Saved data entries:
======
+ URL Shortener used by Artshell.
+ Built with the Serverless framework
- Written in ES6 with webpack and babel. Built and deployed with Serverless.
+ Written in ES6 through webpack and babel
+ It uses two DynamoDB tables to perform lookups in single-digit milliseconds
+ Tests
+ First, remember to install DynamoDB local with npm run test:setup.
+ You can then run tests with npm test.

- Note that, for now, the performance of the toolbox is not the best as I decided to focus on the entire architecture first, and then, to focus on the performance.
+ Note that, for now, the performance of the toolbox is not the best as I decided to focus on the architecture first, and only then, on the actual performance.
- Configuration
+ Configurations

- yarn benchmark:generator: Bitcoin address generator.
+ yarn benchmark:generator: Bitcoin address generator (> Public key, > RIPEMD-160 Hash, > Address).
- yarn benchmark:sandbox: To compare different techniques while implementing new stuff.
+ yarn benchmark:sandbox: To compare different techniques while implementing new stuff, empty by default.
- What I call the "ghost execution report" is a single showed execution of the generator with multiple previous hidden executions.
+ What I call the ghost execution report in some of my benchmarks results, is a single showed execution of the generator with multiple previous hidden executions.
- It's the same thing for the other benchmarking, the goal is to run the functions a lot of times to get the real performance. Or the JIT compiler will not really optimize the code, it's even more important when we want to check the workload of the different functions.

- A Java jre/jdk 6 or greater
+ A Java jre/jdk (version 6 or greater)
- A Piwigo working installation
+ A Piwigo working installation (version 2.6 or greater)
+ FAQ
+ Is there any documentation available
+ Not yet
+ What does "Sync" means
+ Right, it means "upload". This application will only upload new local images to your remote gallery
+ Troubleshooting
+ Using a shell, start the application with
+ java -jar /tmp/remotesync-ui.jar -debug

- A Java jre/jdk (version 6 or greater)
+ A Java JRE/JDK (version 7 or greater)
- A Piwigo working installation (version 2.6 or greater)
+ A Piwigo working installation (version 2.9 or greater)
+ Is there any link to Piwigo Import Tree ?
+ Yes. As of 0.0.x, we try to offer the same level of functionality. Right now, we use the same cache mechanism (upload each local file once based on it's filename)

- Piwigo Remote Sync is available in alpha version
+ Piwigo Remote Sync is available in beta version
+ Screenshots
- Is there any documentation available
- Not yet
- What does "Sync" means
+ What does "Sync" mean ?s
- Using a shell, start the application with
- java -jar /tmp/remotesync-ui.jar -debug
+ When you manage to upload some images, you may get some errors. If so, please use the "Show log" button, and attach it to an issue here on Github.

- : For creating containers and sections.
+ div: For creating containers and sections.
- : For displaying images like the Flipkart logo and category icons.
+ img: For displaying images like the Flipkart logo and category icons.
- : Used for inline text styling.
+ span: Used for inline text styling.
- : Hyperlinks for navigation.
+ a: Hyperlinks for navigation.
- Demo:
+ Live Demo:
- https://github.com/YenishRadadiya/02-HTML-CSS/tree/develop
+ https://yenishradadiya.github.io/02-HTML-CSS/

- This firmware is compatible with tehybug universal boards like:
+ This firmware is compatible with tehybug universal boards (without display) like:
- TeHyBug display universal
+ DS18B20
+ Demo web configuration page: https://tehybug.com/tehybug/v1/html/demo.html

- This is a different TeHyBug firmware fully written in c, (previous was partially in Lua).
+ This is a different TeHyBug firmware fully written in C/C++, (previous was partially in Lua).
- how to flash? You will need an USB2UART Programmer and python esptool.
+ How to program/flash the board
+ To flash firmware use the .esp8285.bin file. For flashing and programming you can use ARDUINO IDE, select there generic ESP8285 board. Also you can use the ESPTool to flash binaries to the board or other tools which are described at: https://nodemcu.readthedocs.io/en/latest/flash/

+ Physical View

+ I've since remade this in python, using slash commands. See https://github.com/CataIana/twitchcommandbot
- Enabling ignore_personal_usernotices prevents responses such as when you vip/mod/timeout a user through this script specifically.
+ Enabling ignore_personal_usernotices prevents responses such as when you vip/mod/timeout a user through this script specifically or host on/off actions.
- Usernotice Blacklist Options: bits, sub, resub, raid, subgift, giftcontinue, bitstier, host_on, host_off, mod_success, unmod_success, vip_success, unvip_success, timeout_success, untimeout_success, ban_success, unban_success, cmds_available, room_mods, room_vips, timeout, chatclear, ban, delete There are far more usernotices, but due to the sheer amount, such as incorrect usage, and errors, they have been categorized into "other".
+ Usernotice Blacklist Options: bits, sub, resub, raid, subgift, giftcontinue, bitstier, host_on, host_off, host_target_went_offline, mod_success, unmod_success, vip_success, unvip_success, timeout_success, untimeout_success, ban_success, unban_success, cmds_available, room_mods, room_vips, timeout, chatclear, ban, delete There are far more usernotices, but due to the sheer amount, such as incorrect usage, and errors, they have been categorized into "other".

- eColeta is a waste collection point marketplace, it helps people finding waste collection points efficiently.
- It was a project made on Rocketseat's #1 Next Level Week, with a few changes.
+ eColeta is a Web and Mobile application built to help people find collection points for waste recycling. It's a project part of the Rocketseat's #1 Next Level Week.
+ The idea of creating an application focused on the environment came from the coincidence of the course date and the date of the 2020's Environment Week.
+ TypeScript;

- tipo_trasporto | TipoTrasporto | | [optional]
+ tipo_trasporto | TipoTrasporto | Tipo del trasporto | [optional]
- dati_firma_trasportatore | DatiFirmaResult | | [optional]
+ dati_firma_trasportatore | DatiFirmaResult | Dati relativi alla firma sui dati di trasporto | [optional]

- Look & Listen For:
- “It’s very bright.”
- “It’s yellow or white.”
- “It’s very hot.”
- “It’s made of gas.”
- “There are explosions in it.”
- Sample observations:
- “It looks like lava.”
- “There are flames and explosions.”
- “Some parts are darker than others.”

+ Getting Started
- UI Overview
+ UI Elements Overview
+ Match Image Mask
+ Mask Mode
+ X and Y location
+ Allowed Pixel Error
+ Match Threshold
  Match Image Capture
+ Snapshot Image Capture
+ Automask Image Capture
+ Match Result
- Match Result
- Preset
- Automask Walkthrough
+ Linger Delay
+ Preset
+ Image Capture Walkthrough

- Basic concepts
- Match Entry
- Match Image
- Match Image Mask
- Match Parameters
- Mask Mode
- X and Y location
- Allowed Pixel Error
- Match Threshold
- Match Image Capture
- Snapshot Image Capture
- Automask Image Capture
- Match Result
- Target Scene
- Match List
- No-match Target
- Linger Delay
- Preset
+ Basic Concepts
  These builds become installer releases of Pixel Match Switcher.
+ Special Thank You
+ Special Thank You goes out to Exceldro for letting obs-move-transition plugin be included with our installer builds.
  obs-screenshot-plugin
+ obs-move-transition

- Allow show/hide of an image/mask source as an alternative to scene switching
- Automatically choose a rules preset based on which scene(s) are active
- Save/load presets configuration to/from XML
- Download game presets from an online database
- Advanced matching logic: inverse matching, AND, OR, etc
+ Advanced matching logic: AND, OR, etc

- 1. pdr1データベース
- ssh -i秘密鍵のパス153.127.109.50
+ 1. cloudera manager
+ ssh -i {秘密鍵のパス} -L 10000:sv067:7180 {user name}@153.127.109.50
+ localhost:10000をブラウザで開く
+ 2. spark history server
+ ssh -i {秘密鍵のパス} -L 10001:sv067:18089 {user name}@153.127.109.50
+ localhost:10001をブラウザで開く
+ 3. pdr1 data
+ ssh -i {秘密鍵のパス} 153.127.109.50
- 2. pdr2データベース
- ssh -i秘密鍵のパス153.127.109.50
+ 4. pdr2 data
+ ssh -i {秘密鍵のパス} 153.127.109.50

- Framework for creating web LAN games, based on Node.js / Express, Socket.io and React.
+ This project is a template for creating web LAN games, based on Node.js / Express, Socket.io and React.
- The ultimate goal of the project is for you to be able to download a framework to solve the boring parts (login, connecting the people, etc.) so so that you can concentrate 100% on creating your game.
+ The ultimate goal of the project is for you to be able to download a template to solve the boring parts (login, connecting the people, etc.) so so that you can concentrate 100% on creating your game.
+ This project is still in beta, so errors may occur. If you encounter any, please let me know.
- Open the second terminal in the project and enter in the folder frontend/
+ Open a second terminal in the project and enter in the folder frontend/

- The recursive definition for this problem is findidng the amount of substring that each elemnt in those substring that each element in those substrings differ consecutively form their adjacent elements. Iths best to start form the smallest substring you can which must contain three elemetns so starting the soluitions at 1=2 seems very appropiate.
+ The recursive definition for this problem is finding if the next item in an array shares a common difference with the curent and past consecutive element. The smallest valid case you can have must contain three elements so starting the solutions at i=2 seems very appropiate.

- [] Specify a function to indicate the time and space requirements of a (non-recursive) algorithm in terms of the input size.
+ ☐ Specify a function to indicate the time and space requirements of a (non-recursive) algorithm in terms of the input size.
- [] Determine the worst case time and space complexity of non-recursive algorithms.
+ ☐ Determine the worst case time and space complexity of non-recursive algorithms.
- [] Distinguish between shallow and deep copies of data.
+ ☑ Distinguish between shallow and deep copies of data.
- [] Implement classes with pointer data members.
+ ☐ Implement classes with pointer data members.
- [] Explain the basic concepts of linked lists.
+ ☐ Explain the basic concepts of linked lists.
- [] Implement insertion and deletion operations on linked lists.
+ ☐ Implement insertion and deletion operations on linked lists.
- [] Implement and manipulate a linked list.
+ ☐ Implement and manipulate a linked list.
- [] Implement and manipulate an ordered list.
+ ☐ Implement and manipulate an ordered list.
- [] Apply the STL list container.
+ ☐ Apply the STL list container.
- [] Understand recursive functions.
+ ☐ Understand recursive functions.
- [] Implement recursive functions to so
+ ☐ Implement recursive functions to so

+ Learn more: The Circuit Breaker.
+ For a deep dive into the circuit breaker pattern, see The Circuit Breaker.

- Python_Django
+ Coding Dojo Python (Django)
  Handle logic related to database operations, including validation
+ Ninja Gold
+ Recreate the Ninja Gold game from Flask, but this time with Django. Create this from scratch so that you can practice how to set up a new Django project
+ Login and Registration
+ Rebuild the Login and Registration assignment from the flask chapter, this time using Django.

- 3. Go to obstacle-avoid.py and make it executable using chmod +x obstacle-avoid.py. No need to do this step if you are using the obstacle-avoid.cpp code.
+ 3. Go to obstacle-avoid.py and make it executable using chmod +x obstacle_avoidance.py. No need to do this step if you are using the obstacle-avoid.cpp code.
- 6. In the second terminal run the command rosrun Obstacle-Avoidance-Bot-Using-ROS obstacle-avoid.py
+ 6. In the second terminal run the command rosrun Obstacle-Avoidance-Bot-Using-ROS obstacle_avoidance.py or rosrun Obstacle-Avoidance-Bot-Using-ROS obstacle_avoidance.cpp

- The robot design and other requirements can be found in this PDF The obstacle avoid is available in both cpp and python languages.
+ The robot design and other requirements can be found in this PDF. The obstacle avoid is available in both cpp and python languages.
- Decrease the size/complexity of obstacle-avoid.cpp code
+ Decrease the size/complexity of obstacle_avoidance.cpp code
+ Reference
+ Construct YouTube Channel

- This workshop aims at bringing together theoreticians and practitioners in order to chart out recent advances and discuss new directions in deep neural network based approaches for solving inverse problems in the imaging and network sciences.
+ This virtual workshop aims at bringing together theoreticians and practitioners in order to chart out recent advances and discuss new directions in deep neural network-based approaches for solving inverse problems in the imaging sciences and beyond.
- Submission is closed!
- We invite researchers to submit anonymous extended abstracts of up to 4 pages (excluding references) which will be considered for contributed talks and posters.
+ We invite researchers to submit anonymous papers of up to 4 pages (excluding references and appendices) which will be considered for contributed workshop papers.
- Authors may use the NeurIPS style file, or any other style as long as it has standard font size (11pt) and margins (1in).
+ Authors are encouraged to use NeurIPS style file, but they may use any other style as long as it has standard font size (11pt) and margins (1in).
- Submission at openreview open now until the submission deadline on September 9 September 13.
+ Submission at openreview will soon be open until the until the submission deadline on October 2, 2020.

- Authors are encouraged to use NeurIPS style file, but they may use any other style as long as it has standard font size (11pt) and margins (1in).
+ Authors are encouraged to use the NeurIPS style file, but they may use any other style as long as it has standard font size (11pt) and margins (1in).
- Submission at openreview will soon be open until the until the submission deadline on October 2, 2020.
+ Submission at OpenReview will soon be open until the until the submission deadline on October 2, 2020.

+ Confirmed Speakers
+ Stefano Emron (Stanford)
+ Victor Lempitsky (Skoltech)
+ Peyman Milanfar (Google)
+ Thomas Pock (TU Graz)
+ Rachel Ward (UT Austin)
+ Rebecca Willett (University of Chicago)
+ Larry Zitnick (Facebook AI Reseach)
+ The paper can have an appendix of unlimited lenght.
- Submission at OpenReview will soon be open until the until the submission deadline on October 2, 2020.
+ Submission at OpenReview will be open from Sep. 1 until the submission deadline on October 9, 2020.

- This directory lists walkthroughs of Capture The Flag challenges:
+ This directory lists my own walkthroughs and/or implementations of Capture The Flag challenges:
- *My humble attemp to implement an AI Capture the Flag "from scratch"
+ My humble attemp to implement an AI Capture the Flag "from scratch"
======
DIRECTIONS: Retype the records above, but only those lines that fall between the line containing "C/C++, (previous was partially in Lua)." and the line containing "- eColeta is", with both of those lines included, exactly as written.

RESULT OF THE EXERCISE:
+ This is a different TeHyBug firmware fully written in C/C++, (previous was partially in Lua).
- how to flash? You will need an USB2UART Programmer and python esptool.
+ How to program/flash the board
+ To flash firmware use the .esp8285.bin file. For flashing and programming you can use ARDUINO IDE, select there generic ESP8285 board. Also you can use the ESPTool to flash binaries to the board or other tools which are described at: https://nodemcu.readthedocs.io/en/latest/flash/

+ Physical View

+ I've since remade this in python, using slash commands. See https://github.com/CataIana/twitchcommandbot
- Enabling ignore_personal_usernotices prevents responses such as when you vip/mod/timeout a user through this script specifically.
+ Enabling ignore_personal_usernotices prevents responses such as when you vip/mod/timeout a user through this script specifically or host on/off actions.
- Usernotice Blacklist Options: bits, sub, resub, raid, subgift, giftcontinue, bitstier, host_on, host_off, mod_success, unmod_success, vip_success, unvip_success, timeout_success, untimeout_success, ban_success, unban_success, cmds_available, room_mods, room_vips, timeout, chatclear, ban, delete There are far more usernotices, but due to the sheer amount, such as incorrect usage, and errors, they have been categorized into "other".
+ Usernotice Blacklist Options: bits, sub, resub, raid, subgift, giftcontinue, bitstier, host_on, host_off, host_target_went_offline, mod_success, unmod_success, vip_success, unvip_success, timeout_success, untimeout_success, ban_success, unban_success, cmds_available, room_mods, room_vips, timeout, chatclear, ban, delete There are far more usernotices, but due to the sheer amount, such as incorrect usage, and errors, they have been categorized into "other".

- eColeta is a waste collection point marketplace, it helps people finding waste collection points efficiently.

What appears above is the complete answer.